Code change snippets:
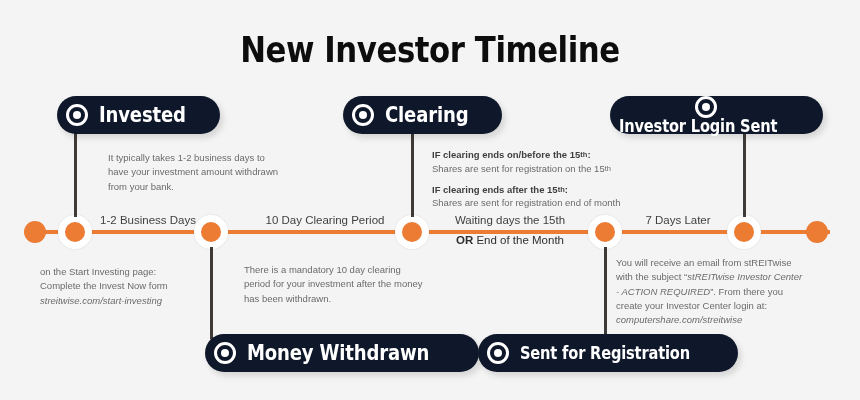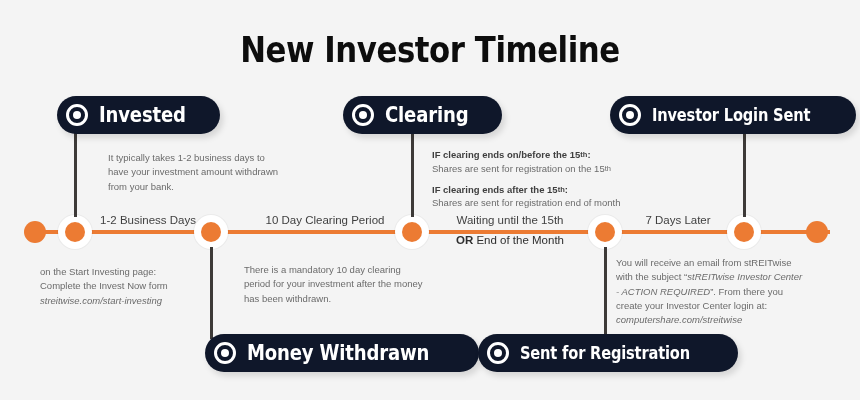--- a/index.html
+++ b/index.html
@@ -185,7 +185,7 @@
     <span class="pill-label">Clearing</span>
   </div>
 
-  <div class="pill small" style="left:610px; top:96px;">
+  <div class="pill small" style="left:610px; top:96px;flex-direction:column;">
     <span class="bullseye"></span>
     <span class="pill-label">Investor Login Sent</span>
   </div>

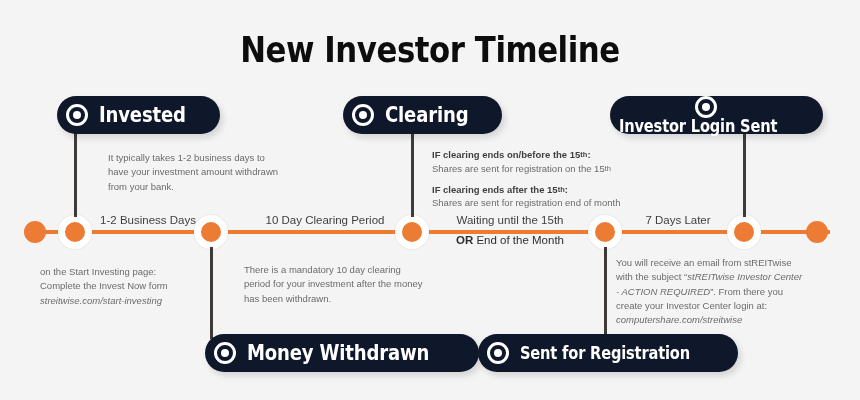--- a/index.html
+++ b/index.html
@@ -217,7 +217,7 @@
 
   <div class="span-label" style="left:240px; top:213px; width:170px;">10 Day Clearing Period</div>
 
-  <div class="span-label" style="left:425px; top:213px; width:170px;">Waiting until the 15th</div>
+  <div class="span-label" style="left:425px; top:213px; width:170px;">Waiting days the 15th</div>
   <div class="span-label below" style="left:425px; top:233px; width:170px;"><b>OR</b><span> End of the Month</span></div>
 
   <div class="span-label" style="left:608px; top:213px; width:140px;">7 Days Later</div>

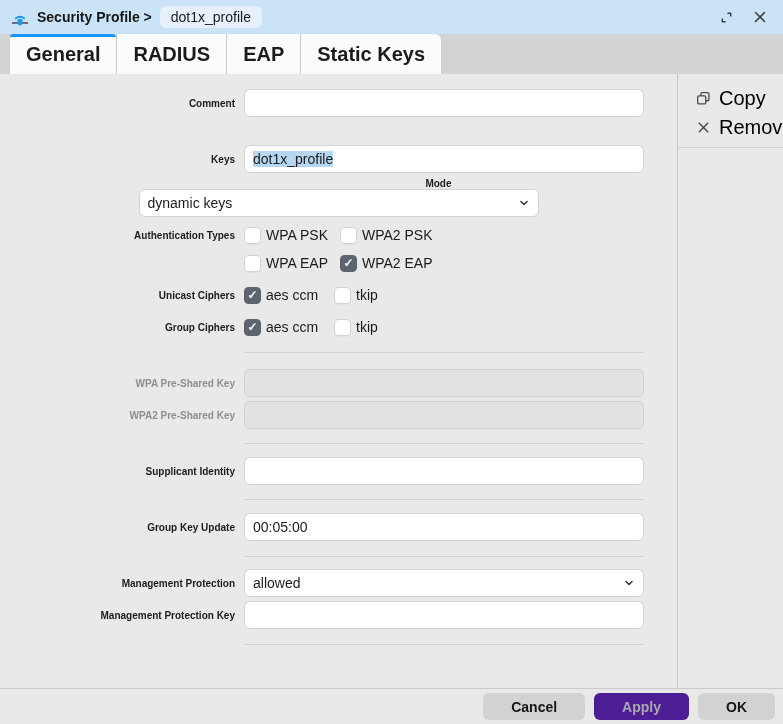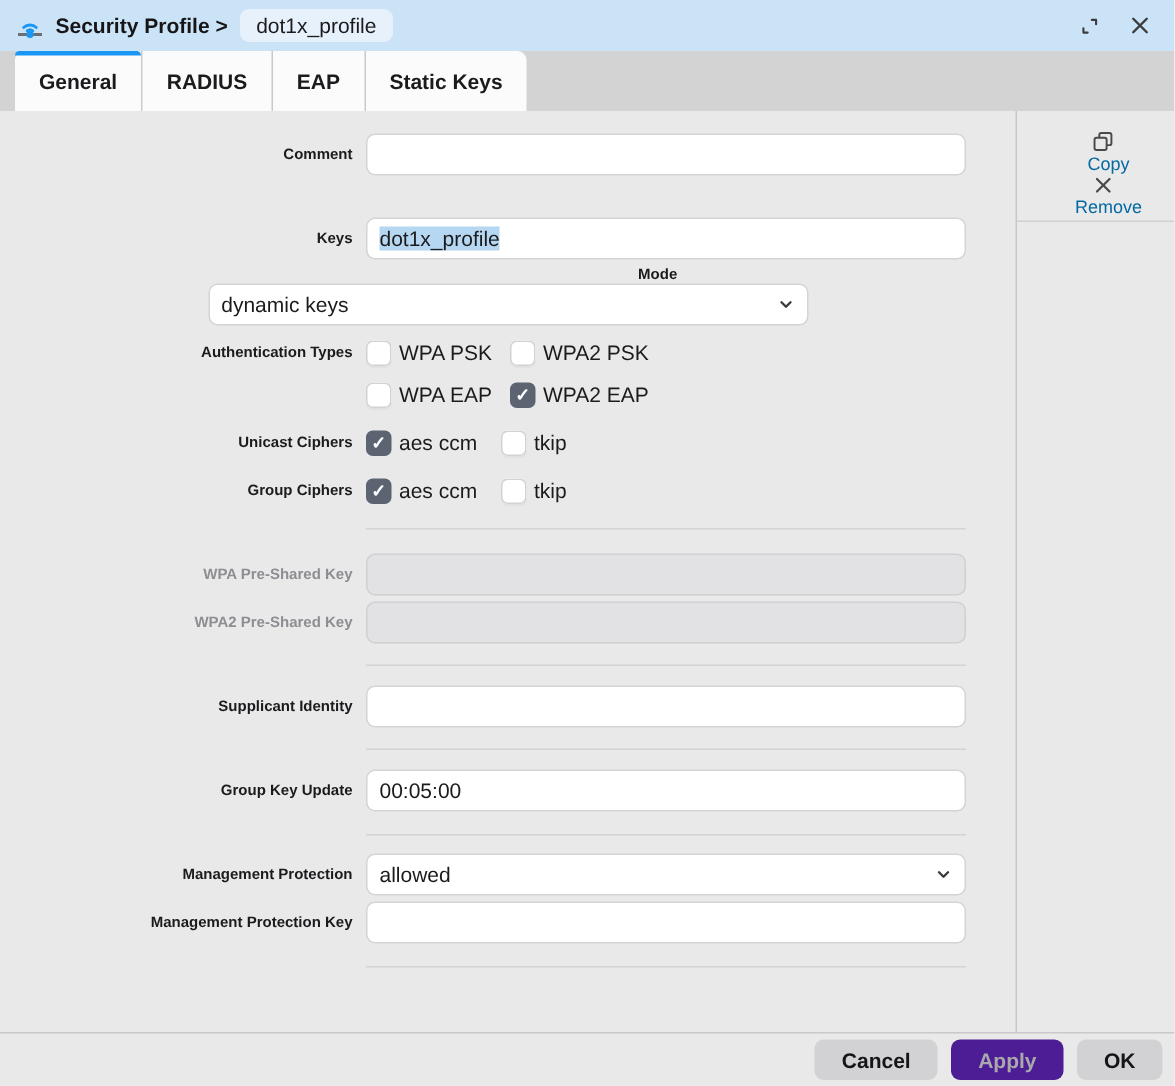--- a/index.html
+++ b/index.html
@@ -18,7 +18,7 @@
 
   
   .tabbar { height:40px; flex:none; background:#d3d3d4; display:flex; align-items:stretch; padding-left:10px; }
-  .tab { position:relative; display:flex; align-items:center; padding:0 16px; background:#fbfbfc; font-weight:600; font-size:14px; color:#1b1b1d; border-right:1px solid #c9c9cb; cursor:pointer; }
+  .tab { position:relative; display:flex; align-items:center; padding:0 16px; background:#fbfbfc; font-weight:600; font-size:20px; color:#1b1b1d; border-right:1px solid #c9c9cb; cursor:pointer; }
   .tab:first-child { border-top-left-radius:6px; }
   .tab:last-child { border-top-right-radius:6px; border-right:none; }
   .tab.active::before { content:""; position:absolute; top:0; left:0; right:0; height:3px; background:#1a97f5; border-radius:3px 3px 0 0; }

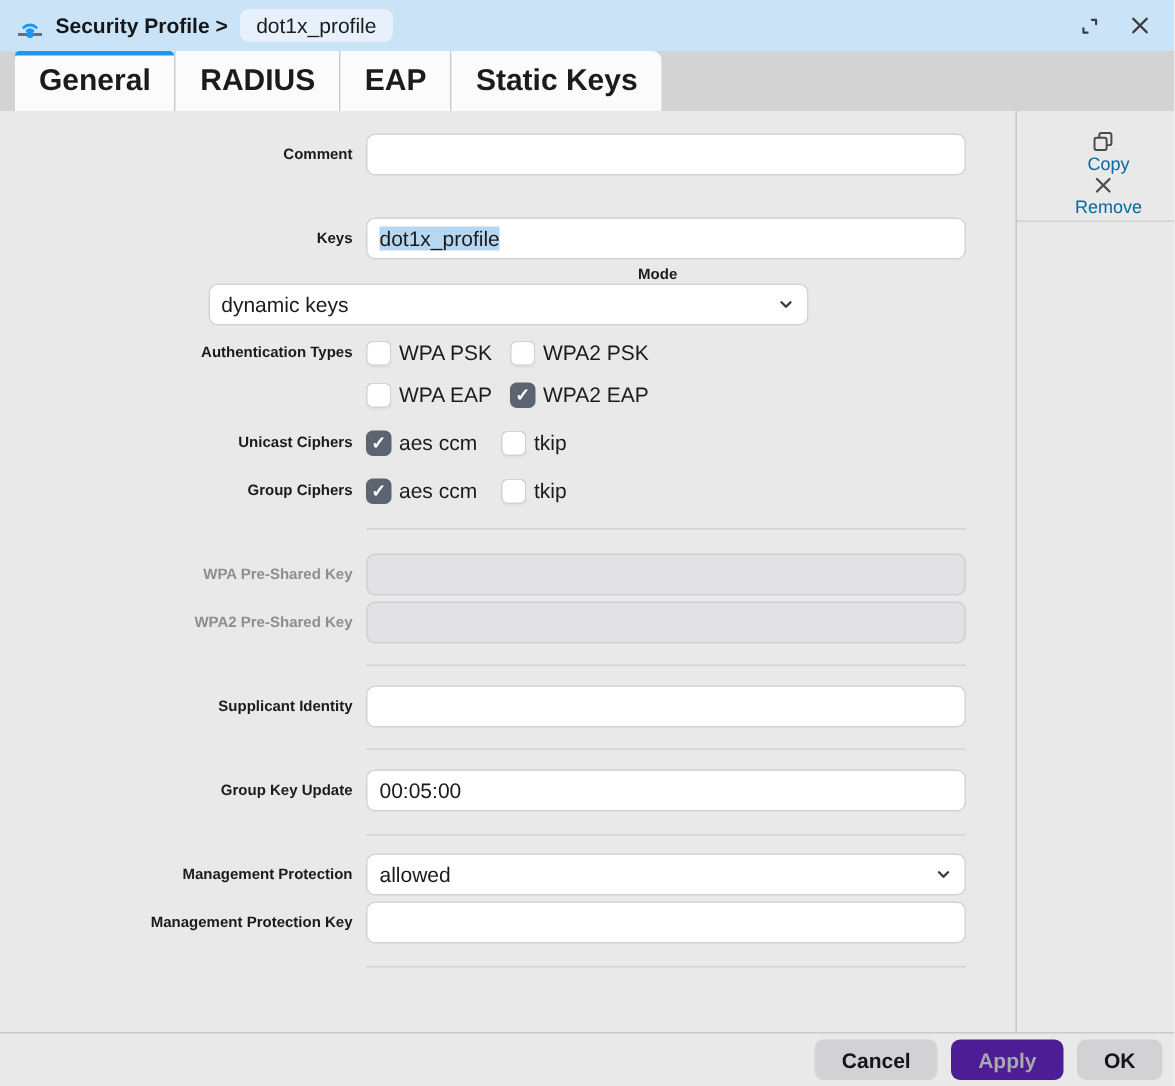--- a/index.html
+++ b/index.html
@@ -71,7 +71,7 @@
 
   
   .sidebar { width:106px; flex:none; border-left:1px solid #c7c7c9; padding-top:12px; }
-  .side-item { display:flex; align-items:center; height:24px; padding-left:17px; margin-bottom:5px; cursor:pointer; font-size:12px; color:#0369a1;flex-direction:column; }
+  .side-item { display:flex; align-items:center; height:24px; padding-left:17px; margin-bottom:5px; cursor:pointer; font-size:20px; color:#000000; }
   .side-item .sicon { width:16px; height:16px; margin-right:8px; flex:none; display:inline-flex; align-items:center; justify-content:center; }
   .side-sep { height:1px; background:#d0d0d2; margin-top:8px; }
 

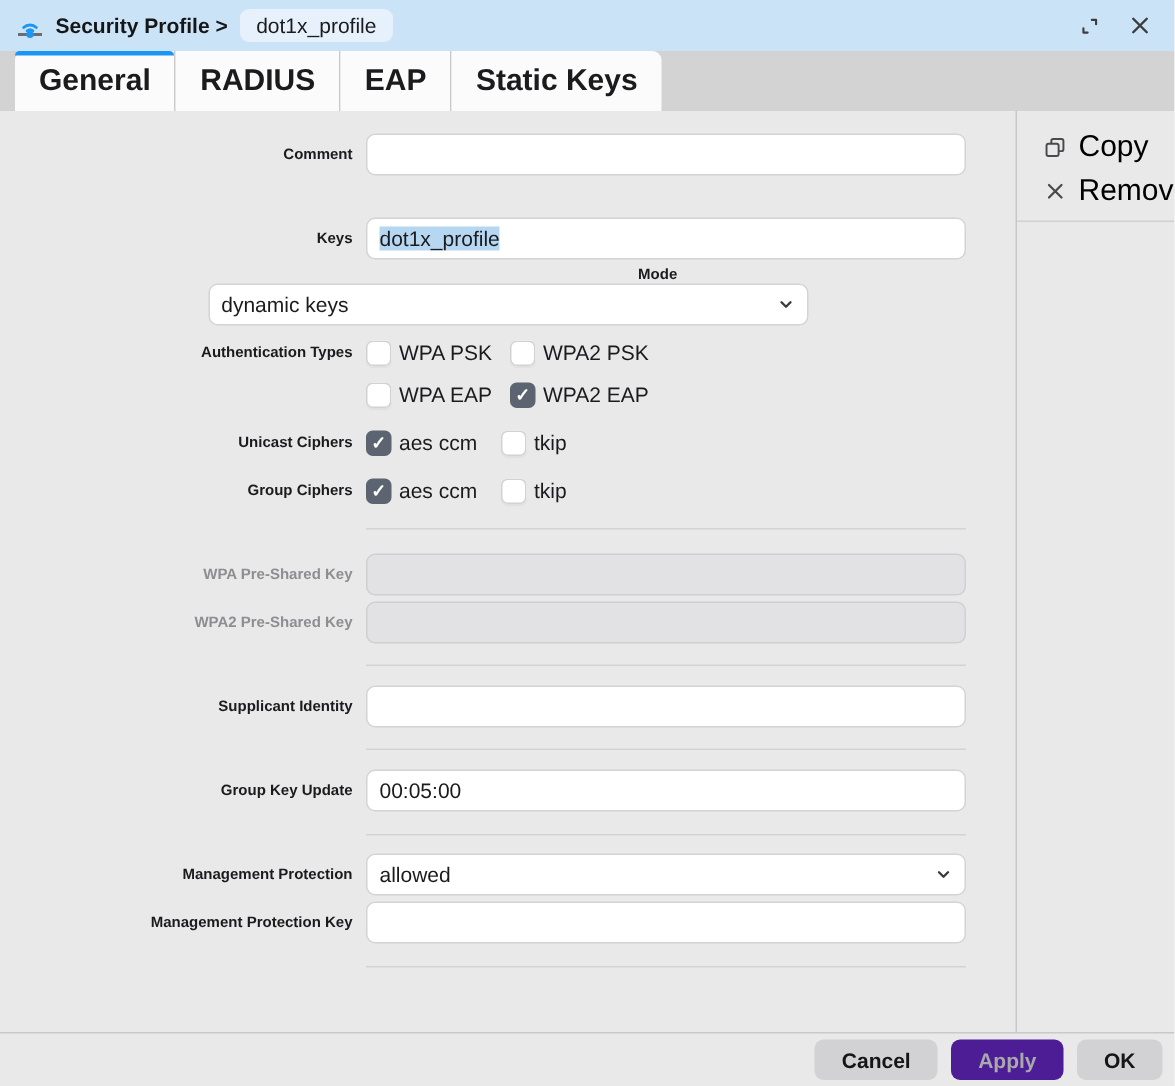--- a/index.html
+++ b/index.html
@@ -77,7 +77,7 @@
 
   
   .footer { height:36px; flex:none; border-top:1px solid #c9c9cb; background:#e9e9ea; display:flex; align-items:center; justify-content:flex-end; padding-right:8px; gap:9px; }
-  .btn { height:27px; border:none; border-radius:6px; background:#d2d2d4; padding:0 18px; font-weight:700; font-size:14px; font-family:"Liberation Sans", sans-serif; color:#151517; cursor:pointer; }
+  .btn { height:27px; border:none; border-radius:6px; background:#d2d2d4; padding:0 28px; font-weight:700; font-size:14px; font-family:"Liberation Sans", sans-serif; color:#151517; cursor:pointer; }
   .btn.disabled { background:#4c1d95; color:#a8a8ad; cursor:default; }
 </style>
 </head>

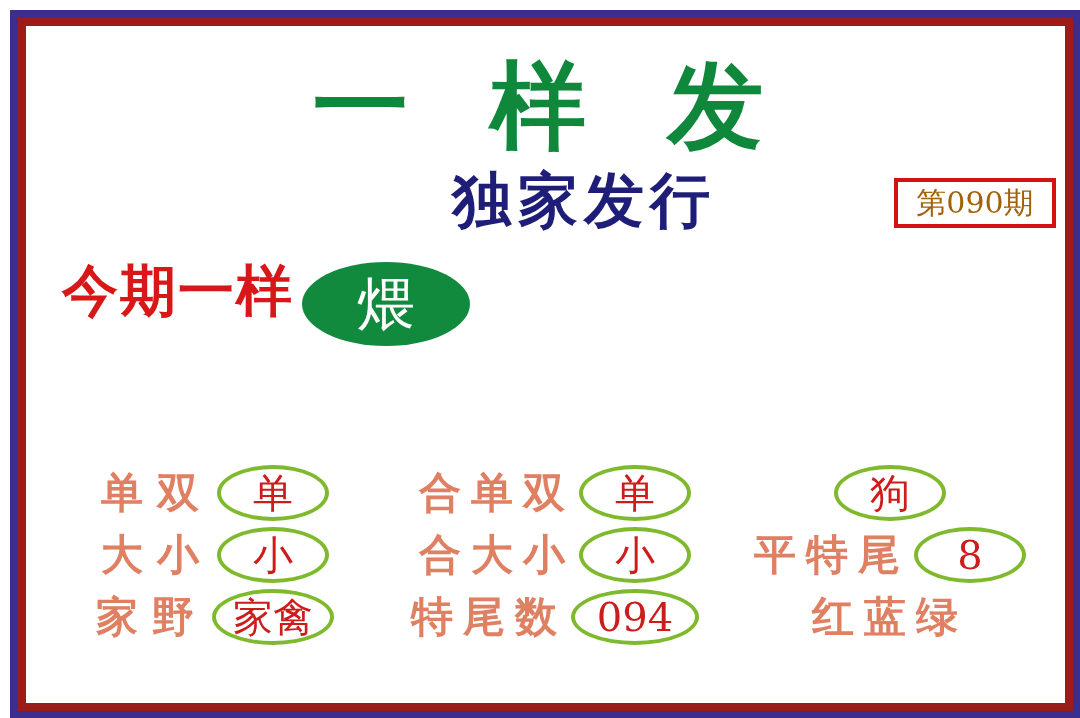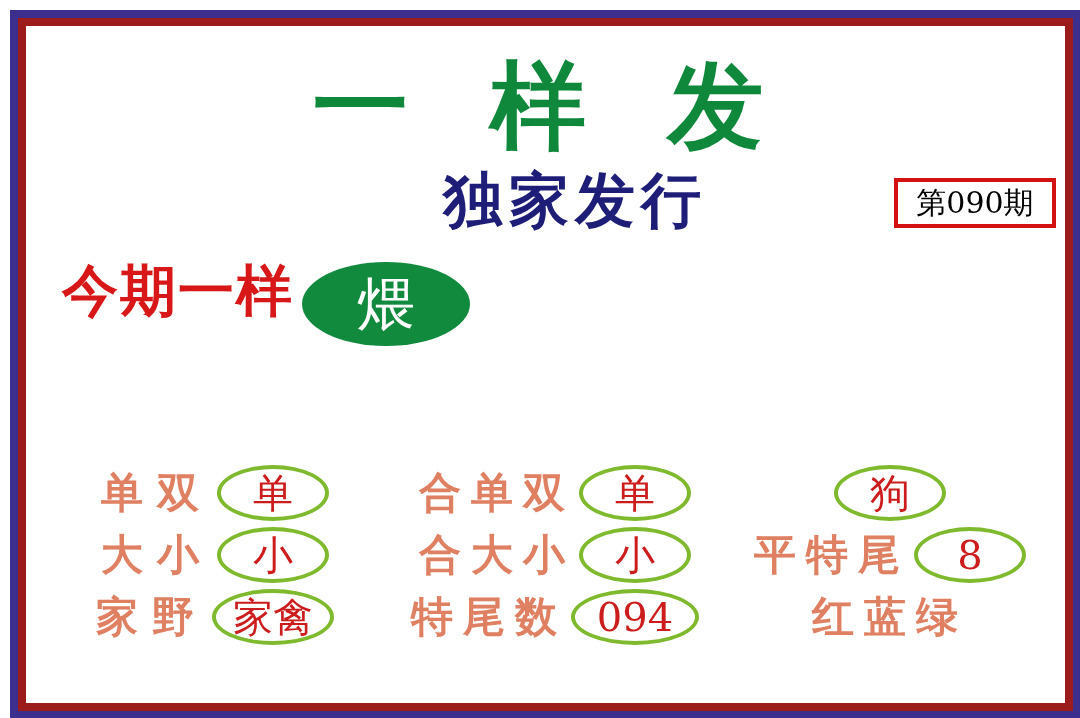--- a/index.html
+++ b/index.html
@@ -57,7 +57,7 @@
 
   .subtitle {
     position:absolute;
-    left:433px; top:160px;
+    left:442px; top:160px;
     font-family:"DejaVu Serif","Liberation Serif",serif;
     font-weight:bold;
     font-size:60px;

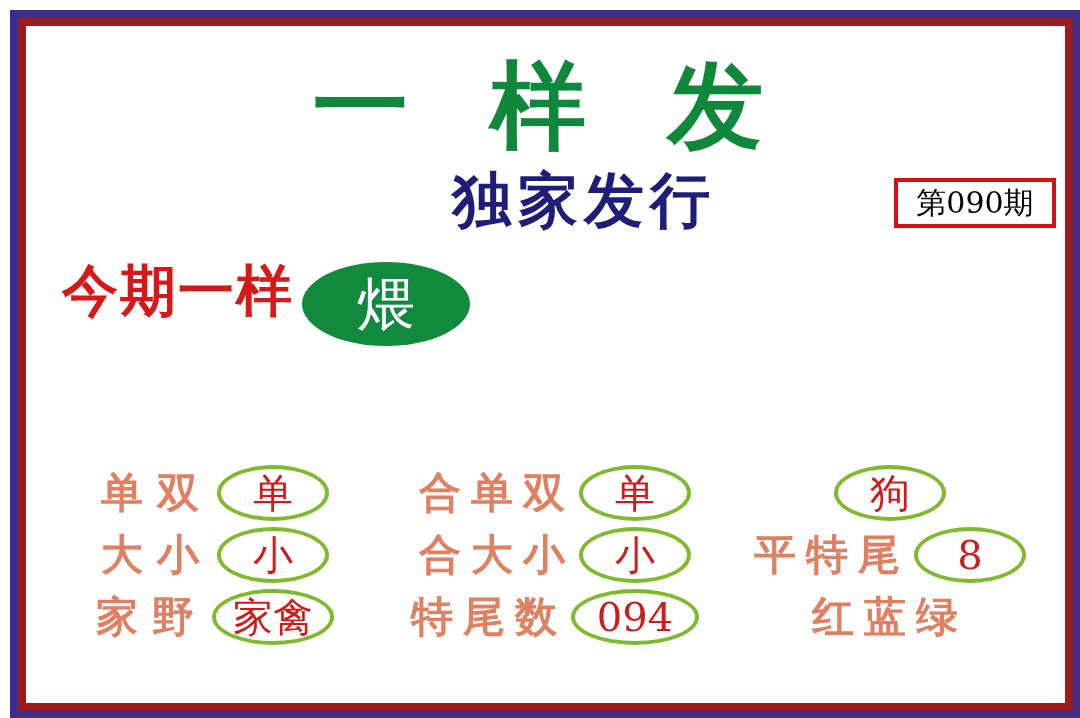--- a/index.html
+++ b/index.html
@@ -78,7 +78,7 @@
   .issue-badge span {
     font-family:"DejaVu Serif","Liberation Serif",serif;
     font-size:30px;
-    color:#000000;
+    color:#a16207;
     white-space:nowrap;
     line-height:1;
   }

ACTION ITEM: Throughout the data above, report every line that contains the string "items".

RESPONSE AREA:
   .tabbar { height:40px; flex:none; background:#d3d3d4; display:flex; align-items:stretch; padding-left:10px; }
-  .tab { position:relative; display:flex; align-items:center; padding:0 16px; background:#fbfbfc; font-weight:600; font-size:14px; color:#1b1b1d; border-right:1px solid #c9c9cb; cursor:pointer; }
+  .tab { position:relative; display:flex; align-items:center; padding:0 16px; background:#fbfbfc; font-weight:600; font-size:20px; color:#1b1b1d; border-right:1px solid #c9c9cb; cursor:pointer; }
-  .side-item { display:flex; align-items:center; height:24px; padding-left:17px; margin-bottom:5px; cursor:pointer; font-size:12px; color:#0369a1;flex-direction:column; }
+  .side-item { display:flex; align-items:center; height:24px; padding-left:17px; margin-bottom:5px; cursor:pointer; font-size:20px; color:#000000; }
   .side-item .sicon { width:16px; height:16px; margin-right:8px; flex:none; display:inline-flex; align-items:center; justify-content:center; }
   .footer { height:36px; flex:none; border-top:1px solid #c9c9cb; background:#e9e9ea; display:flex; align-items:center; justify-content:flex-end; padding-right:8px; gap:9px; }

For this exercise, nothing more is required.